The claim that there are circumstances in which national security concerns can trump the preference for free trade makes sense. There are goods and commodities that are essential to national defense and whose supply should be assured or their distribution controlled. Moreover, a strong economy is a critical component to the strength of a nation and its ability to defend itself.
But there are limits to that logic. Some goods are truly vital to national defense; others are peripheral. A strong economy matters, but “strength” is relative and depends on the time frame.
The accelerating pace of economic change means that technologies or commodities considered essential may change over time. The national security exemption could be abused to include anything that might at some time become important. Such a claim would swallow the entire trade system.
The debate over the use of the national security exemption intensified this week at a World Trade Organization meeting, when China took the U.S. to task, first for blacklisting Huawei, the Chinese telecommunications giant, and then for using the national security claim to justify tariffs across a wide range of Chinese exports to the U.S. China claims the move has caused “great concern in the membership” of the WTO. Driving the point home, it cited a U.S. negotiator during discussions over the General Agreement on Tariffs and Trade (GATT), the rules that have governed international trade since 1947, who warned of the “great danger of having too wide an exception that would permit anything under the sun.”
The new U.S. logic was tested and found wanting at the WTO. A ruling in a recent case circumscribed the ambit of Article XXI, the GATT clause that established the national security exception. The panel concluded that Moscow could block commerce from Ukraine that transited Russian territory because the two countries were in an armed conflict. But the ruling dismissed the assertion that such claims were “self-judging,” reasoning instead that the WTO has the authority to examine any such assertion and then lay down standards that would determine whether the claim was legitimate.
That conclusion undercuts the U.S. position on two counts: That resorting to the exemption is not justiciable and that national security must be narrowly defined. Since the U.S. is using those measures as leverage to force countries to the negotiating table and seems willing to drop tariffs once a deal has been struck, the prospect of an independent review of their legitimacy will threaten Washington’s resort to the exemption.
The U.S. is not alone in using national security or a similar claim to justify unilateral measures. China uses “national sovereignty” to justify measures that also distort trade and economic relations. In the case of restrictions on data bases and flows, Chinese policy is less offensive because trade frameworks were not set up to handle such issues. China’s industrial development programs raise similar questions. The legal dimensions are different, but the practical impact is very much the same.
An expansive definition of national security poses a conundrum for Japan. Washington has used that justification to impose tariffs on Japanese exports of steel and aluminum to the U.S. and threaten similar measures against automobile exports. Japanese companies are rightly offended when their products are sanctioned by a process that labels them national security threats. Japan is a security ally and partner of the U.S.

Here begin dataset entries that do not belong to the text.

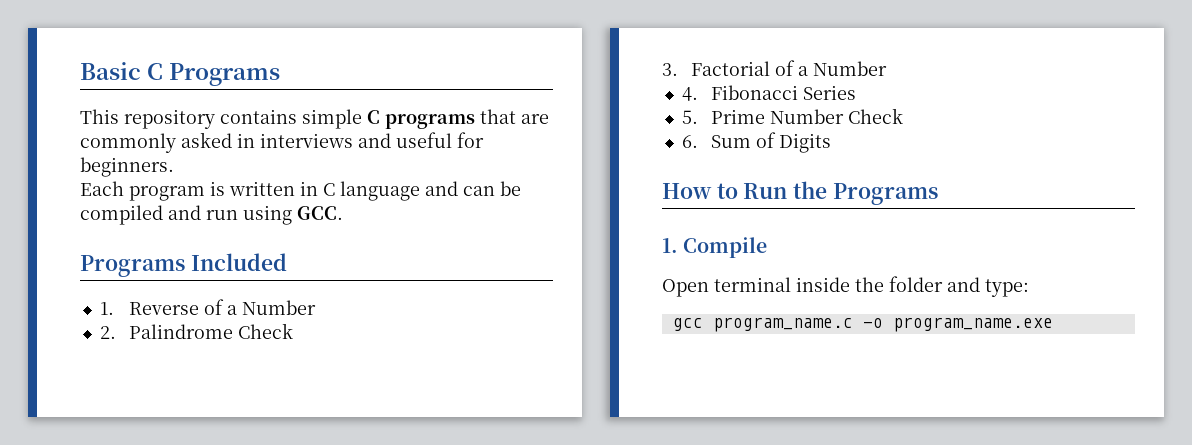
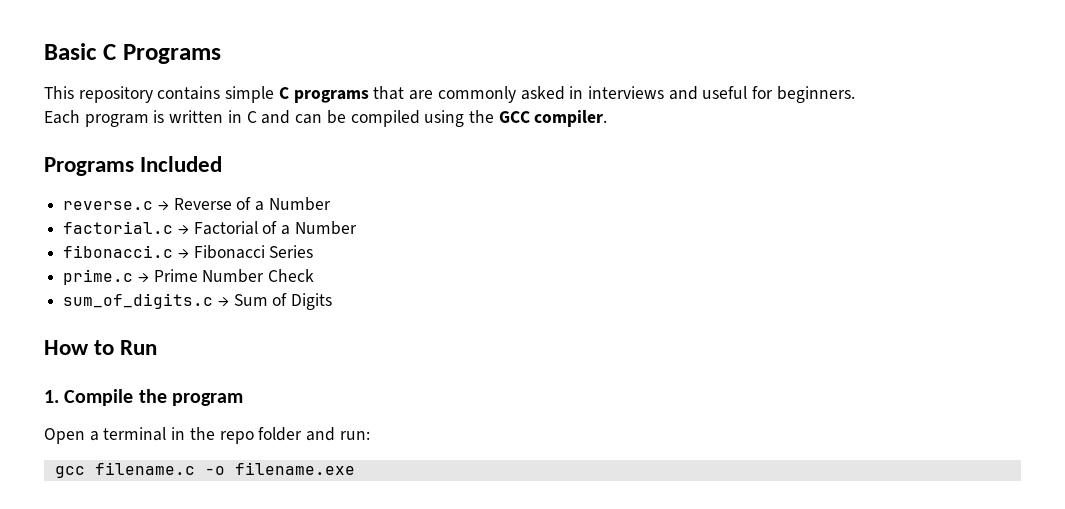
- Each program is written in C language and can be compiled and run using GCC.
+ Each program is written in C and can be compiled using the GCC compiler.
- 1. Reverse of a Number
+ reverse.c → Reverse of a Number
- 2. Palindrome Check
- 3. Factorial of a Number
+ factorial.c → Factorial of a Number
- 4. Fibonacci Series
+ fibonacci.c → Fibonacci Series
- 5. Prime Number Check
+ prime.c → Prime Number Check
- 6. Sum of Digits
+ sum_of_digits.c → Sum of Digits
- How to Run the Programs
+ How to Run
- 1. Compile
+ 1. Compile the program
- Open terminal inside the folder and type:
+ Open a terminal in the repo folder and run:
- gcc program_name.c -o program_name.exe
+ gcc filename.c -o filename.exe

Japanese businesses are also troubled by the high-tech curtain that is descending across the Pacific. Their supply chains span the region and almost invariably include China. A U.S. policy that taxes or bans such products will have a profound impact on the Japanese economy.
Yet in important ways Japan’s postwar history and development is premised on the idea that national security and economic strength are indistinguishable. Japan’s domestic and foreign policies have intertwined the two concepts in a strategy that promotes national well-being through the judicious application of economic statecraft. The U.S. approach is more tactical than strategic, but the implications could be far-reaching. Tokyo must adapt, but central to its policy must be hard work to get Washington to recognize the threat its new national security thinking poses to the international order.